First, there's my own questioning about the validity of rock n' roll and aging. Who writes the good songs? Who can best hit the emotional notes, capture longing and loss and desire? Have you ever heard a middle-aged person write a song like Morrissey's "Late Night, Maudlin Street" or even that dumbass, theologically ignorant song by The Verve Pipe, "The Freshmen"? Have you ever heard a middle-aged person write a song as politically-charged as "Sunday Bloody Sunday" or one as existential as "Bad"? How old was Tori Amos when she was pounding those piano keys, centerstage, only her and the piano, vamping it up and playing like a prodigy and singing nonsense lyrics that burst open arteries like, "You're really an ugly girl, but I like the way you play?" How old was Led Zep when they, alone, like no one ever else would or could, wrote music that was intrinsically sexy?
In short—and this is hard for me to say—maybe rock 'n roll and its passions are for the young.
Not that "older" artists lack emotional depth.
Rather, our songs or books are more tempered, wiser, less given to fleeting pleasures, less—perhaps—whimsical?

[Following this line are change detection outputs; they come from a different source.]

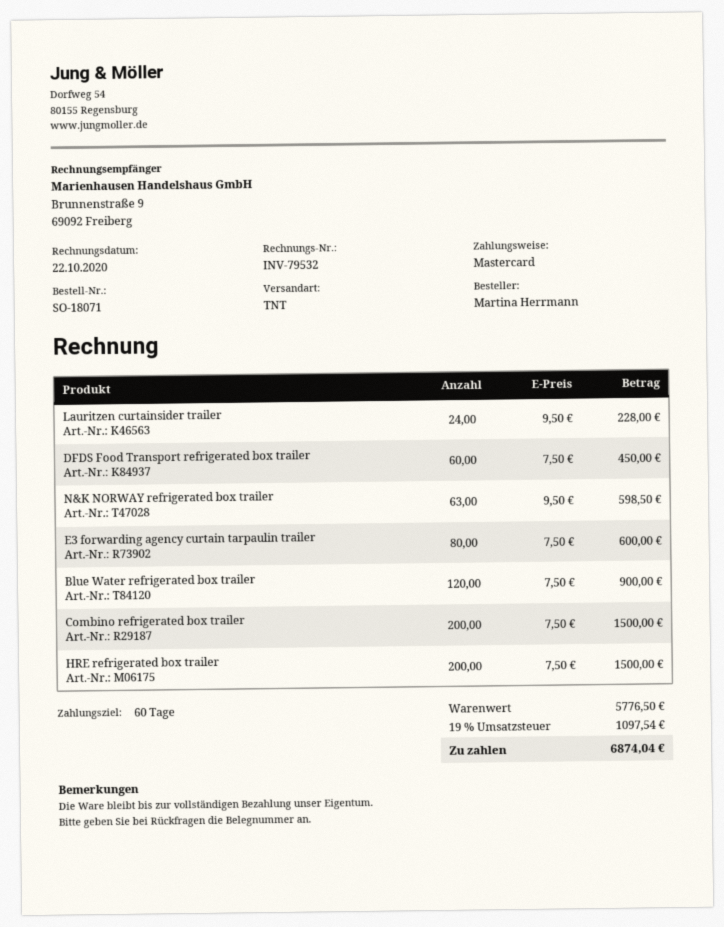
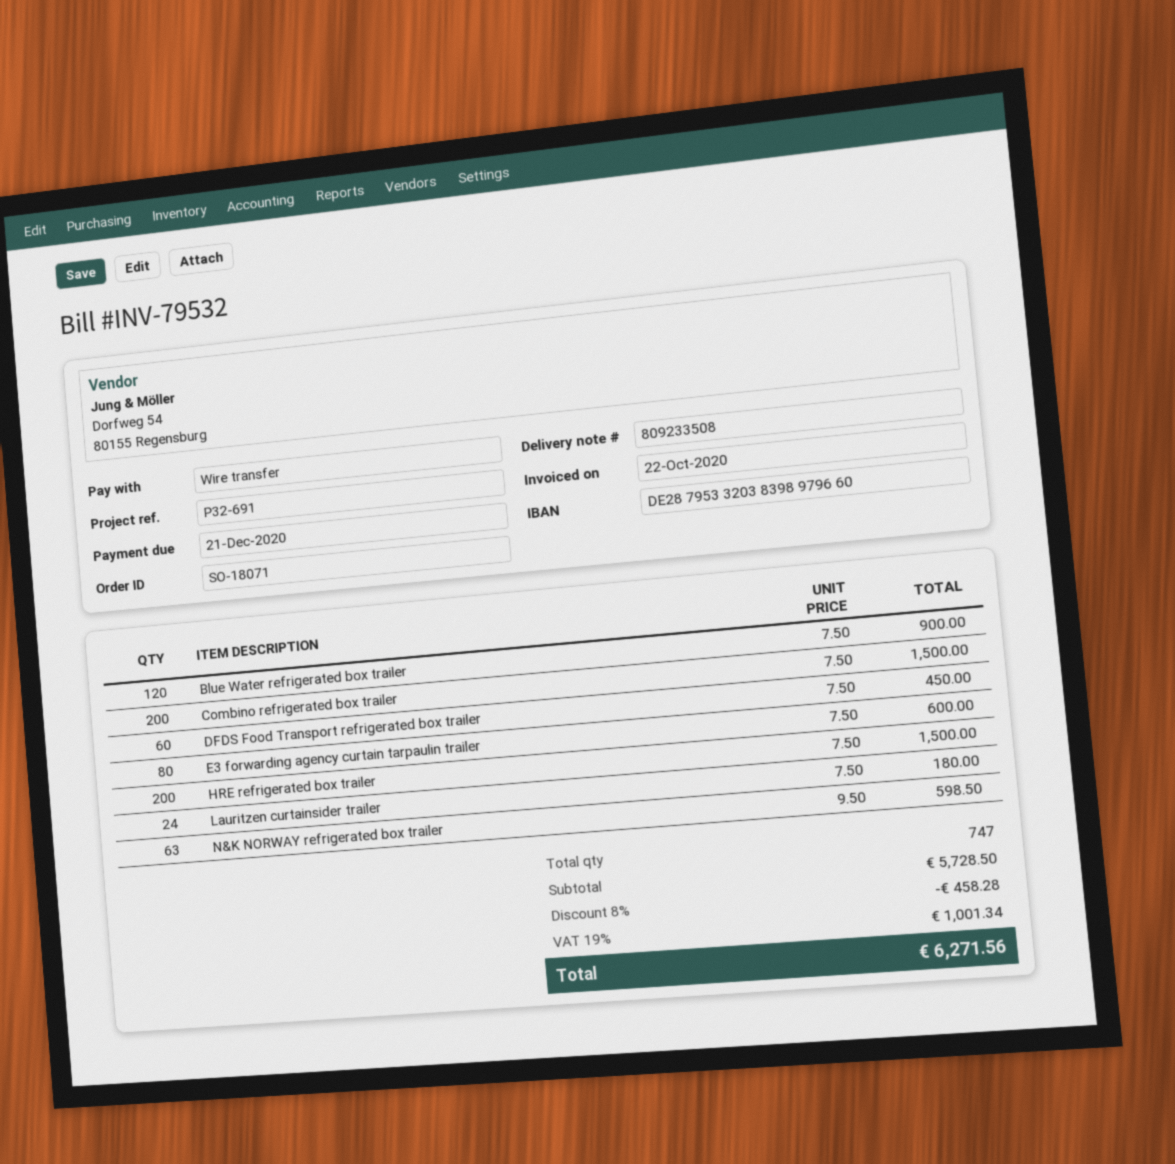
payment method: Mastercard -> bank transfer
Lauritzen curtainsider trailer: 24 x 9.50 = 228.00 -> 24 x 7.50 = 180.00
subtotal: 5776.50 -> 5728.50
discount: none -> 8% = 458.28
tax: 19% = 1097.54 -> 19% = 1001.34
total: 6874.04 -> 6271.56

Am I wrong?
We. Can't. Do. That.
We've been through too much.
Frankly, I think the last few U2 albums are "okay." My motto has always been this: A bad U2 album is better than everyone else's good one.
I’ll stick by that.
There is minimal profundity in the last few U2 offerings.
I have to look really hard for profundity.

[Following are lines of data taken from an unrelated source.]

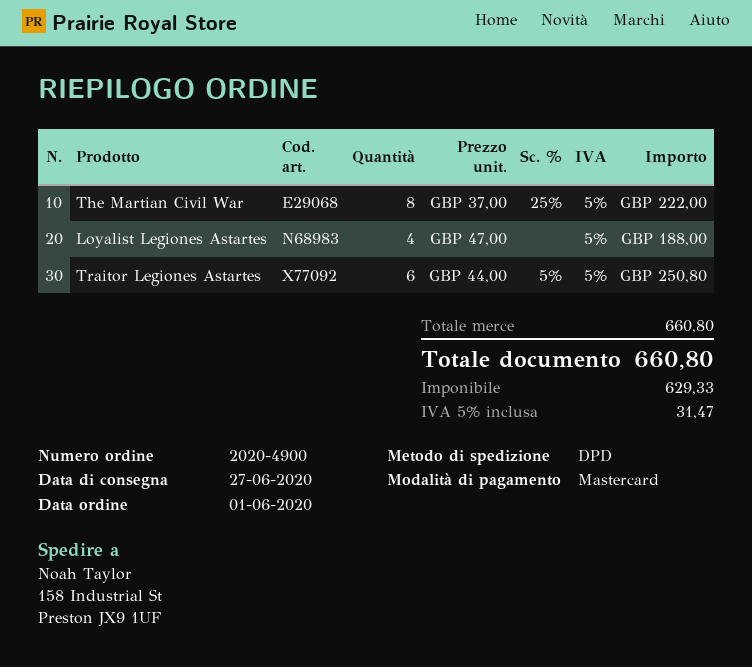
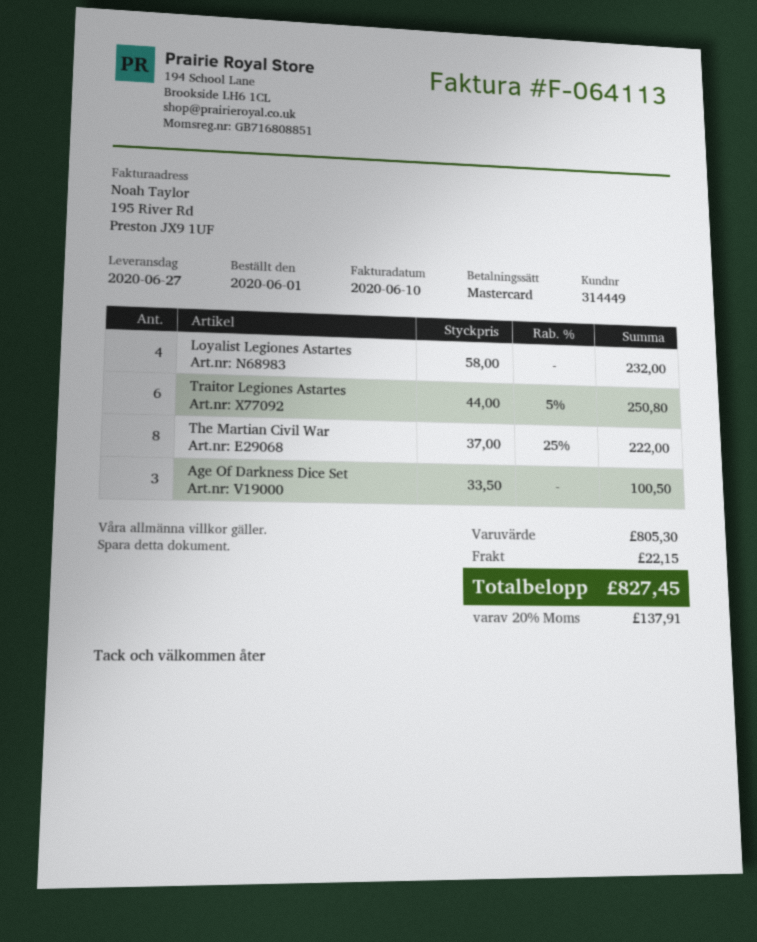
Loyalist Legiones Astartes: 4 x 47.00 = 188.00 -> 4 x 58.00 = 232.00
Age Of Darkness Dice Set: none -> 3 x 33.50 = 100.50
subtotal: 660.80 -> 805.30
shipping: none -> 22.15
tax: 5% = 31.47 -> 20% = 137.91
total: 660.80 -> 827.45

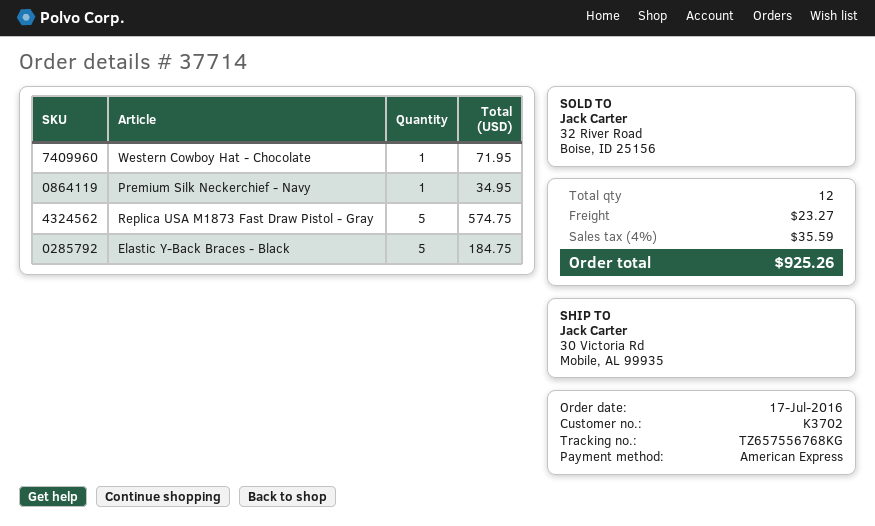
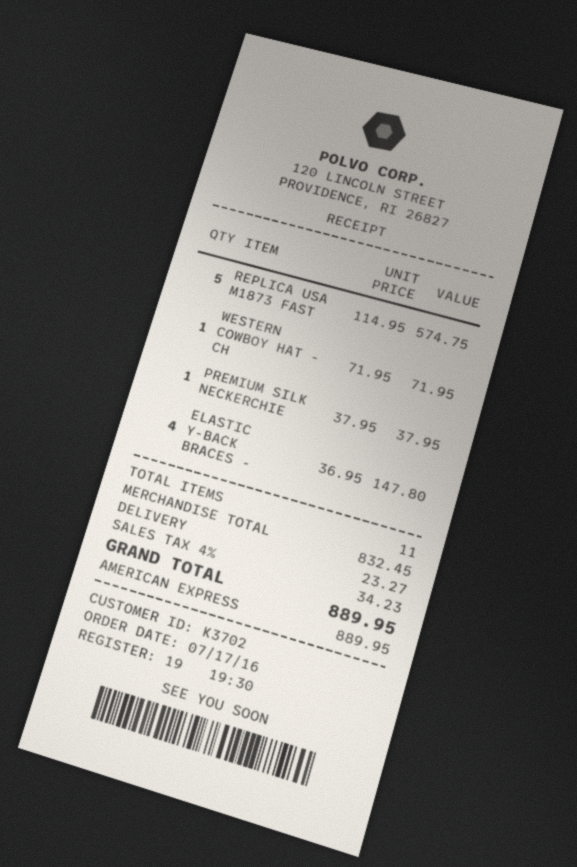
Premium Silk Neckerchief - Navy: 1 for 34.95 -> 1 for 37.95
Elastic Y-Back Braces - Black: 5 for 184.75 -> 4 for 147.80
total quantity: 12 -> 11
tax: 4% = 35.59 -> 4% = 34.23
total: 925.26 -> 889.95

And there are no more anthems.
Second, well, they're not just old; I'm old too.
I have to stand.
U2 isn't even cool.
IN FACT, I'M UNCOOL!
I'd probably have a better time putting my kids to bed and watching "Call The Midwife" with Tim till ten p.m. and then going to bed.
Third, my husband has no interest in U2, never has. He went happily to see Bruce Springsteen with me. We did a little Earth, Wind & Fire once. Don Henley, for some reason.

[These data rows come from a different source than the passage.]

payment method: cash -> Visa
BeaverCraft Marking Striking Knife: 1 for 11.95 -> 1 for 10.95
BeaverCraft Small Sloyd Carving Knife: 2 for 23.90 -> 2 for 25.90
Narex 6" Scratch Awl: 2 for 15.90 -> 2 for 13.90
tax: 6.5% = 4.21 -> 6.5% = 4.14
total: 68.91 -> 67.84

Yes, he did go to that one U2 show.
But he hated it, especially since we were up against the stage with the diehards, reaching over the barricades, standing next to speakers.
And married people: are rock concerts for them?
Like, should he stand behind me, hold me, and sway during the poignant love songs, like "One" or "With or Without You"?
What is the correct rock n' roll posture for married people with kids?
We actually recently went to a show together to celebrate our thirteenth anniversary. In The Valley Below. He picked, and he's cooler than I. Hipster/White Stripe-ish outfit with a surprisingly Pet Shop Boy-sound. We were at the Crescent Ballroom in Downtown Phoenix. There were two opening acts. Our band got on stage close to eleven.
And we were dying.
We were absolutely dying.
Tim, on our thirteenth anniversary, turned to me—his long-ass-suffering wife who lost her good looks right around the time Kurt Cobain died—and said, "This is the worst night of my life."
He said it on his anniversary!
So I'm done with this bullshit.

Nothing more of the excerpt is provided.